UK scientists develop mine-spotting camera
By dividing an image into thirty-two separate snapshots the system can pick out features unobservable to humans; expanded color palette the key; Qinetiq and Selex try to move technology to the market; system has medical uses as well
Here is an interesting approach to mine detection, one that could have valuable applications in the medical field as well. Human beings, human beings will recall, can perceive only a limited span of the light spectrum — those of the red, green, and blue variety. (Digital cameras work the same way.) The handheld Image Replication Imaging Spectrometer (IRIS) system, developed by Andrew Harvey and colleagues at Heriot-Watt University in the United Kingdom, however, has a color palette comprised of thirty-two bands of the light spectrum. By dividing an image into thirty-two separate snapshots, each containing only the light from one of the bands, the system can pick out features that blend into one for a human observer. “It should be useful in, for example, a situation where they need to know if there are any artificial objects like mines or vehicles hidden in foliage,” Harvey explained.

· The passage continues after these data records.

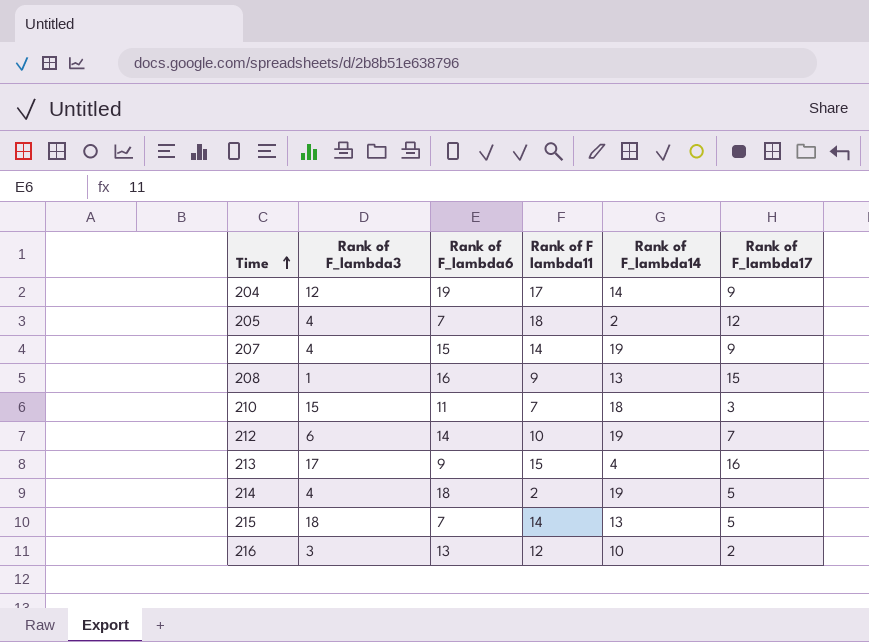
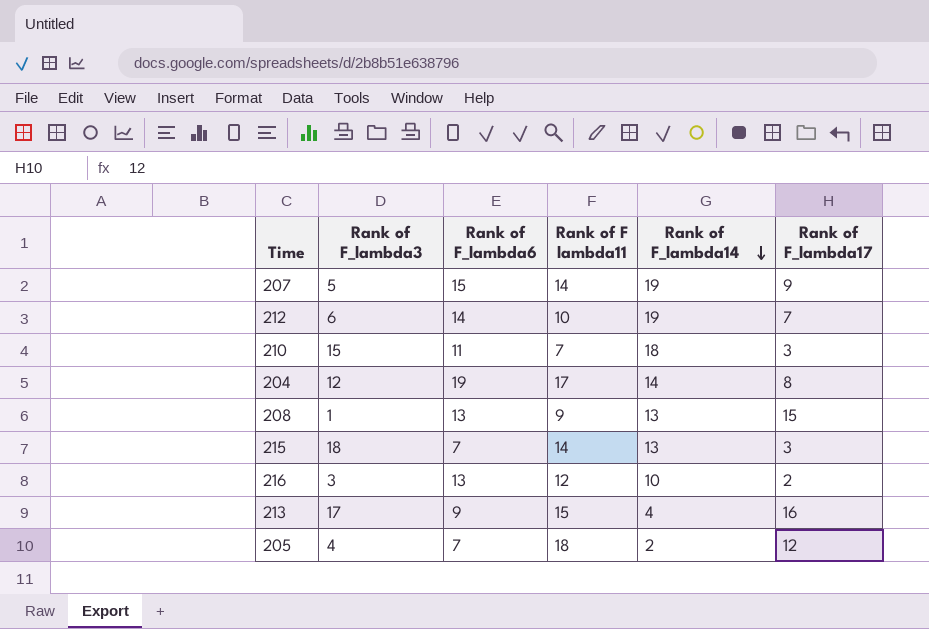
row order: Time ascending -> Rank of F_lambda14 descending
row 214: 4 | 18 | 2 | 19 | 5 -> none
207 | Rank of F_lambda3: 4 -> 5
204 | Rank of F_lambda17: 9 -> 8
208 | Rank of F_lambda6: 16 -> 13
215 | Rank of F_lambda17: 5 -> 3

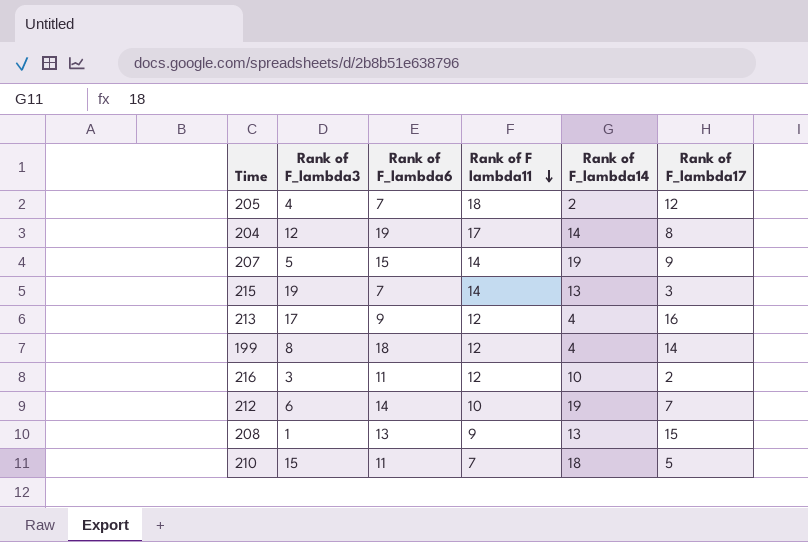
row order: Rank of F_lambda14 descending -> Rank of F lambda11 descending
215 | Rank of F_lambda3: 18 -> 19
213 | Rank of F lambda11: 15 -> 12
row 199: none -> 8 | 18 | 12 | 4 | 14
216 | Rank of F_lambda6: 13 -> 11
210 | Rank of F_lambda17: 3 -> 5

“Until now this kind of imaging was achieved by looking at the different spectral bands sequentially in time,” said Harvey. The IRIS, however, projects all 32 onto a detector side by side, allowing the device to analyse them all simultaneously. The images are then translated into false color in order to allow operators to make use of its abilities. British defense firms Qinetiq and Selex are both currently developing operatioanl models of the IRIS, with the hope of bringing the size down to that of a video camera. The device is also being tested as a medical tool at Cheltenham General Hospital to diagnose eye disease by looking at blood flow within the retina. IRIS, doctors there believe, is sensitive enough to tell the different between oxygenated and deoxygenated blood.